Here's an explanation of what's going on, as concisely as I can explain:
The reason this is contributing to a security problem is that we can't round-trip that DOM through the parser. Continuing the above snippet ...
And now the
img
tag's onerror handler will run in a browser.I have a few questions here ...
1. mglyph foster parenting in parse 1
In the first parse, when mglyph is foster-parented, is placing it under
mtext
the correct behavior?
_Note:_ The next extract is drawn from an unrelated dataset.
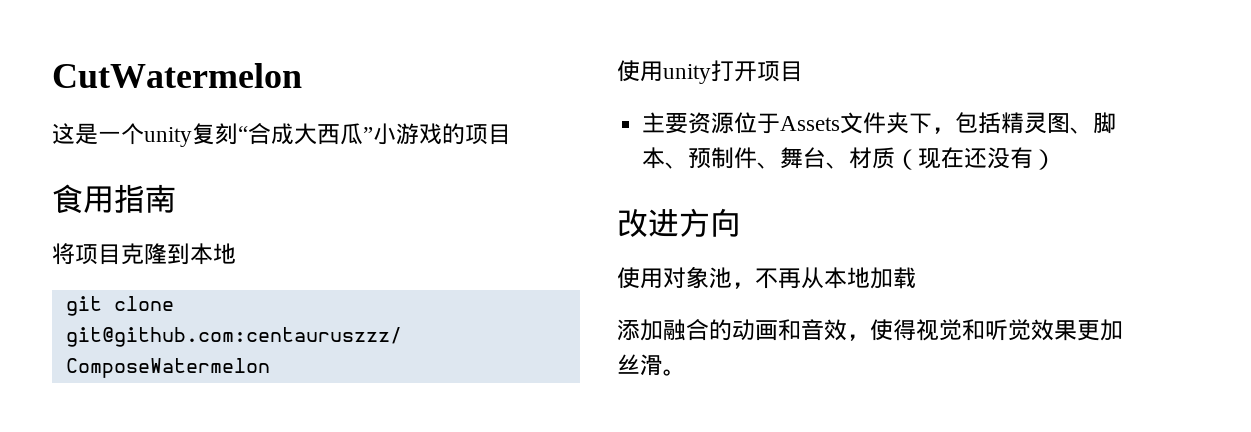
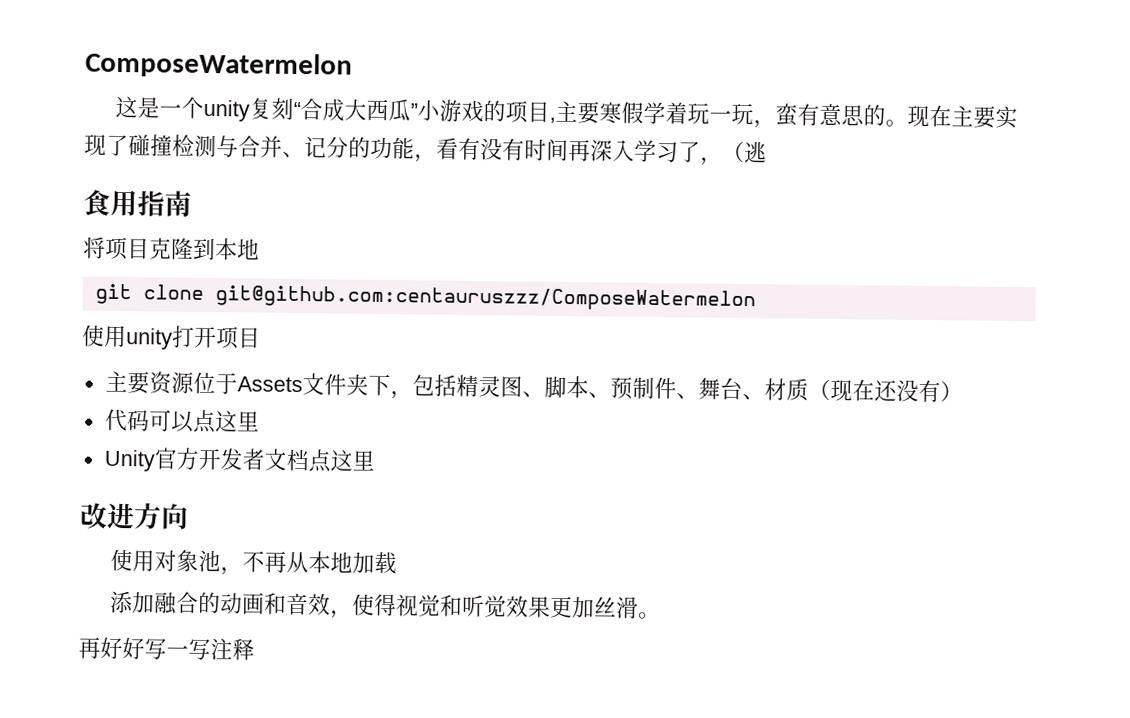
[52,63,302,88] CutWatermelon -> [85,51,353,79] ComposeWatermelon
(511, 134) none -> [548,100,1018,130] [84,134,767,166] ,主要寒假学着玩一玩，蛮有意思的。现在主要实现了碰撞检测与合并、记分的功能，看有没有时间再深入学习了，（逃
(1057, 159) none -> [104,408,260,434] [103,447,375,473] // 代码可以点这里 // Unity官方开发者文档点这里
(686, 372) none -> [78,636,255,661] // 再好好写一写注释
The spec says in § 13.2.6.4.9:So I think the spec is saying "parse this as HTML content even though the parent is mtext" and so maybe this is a bug in the spec?
The spec also describes how to find the target for foster parenting in § 13.2.6.1, and that guidance seems to also say "use mtext as the parent node" even though it's got very different parsing rules.
In fact,
mtext
appears in the list of nodes that break the "have a particular element in scope" chain in § 13.2.4.2. Shouldn't the spec include a check for "having an HTML element in scope" in the foster parenting instructions?This seems like the parser is following the spec correctly, but the spec is incomplete. WDYT?
I can imagine two possible solutions:
2. style foster parenting in parse 1
It seems like the
style
tag is then also foster parented under the newmglyph
element.I don't know whether this is right or not. The foster parenting instructions say "... and then disable foster parenting" but it seems like gumbo didn't disable it? Maybe I'm misreading the spec.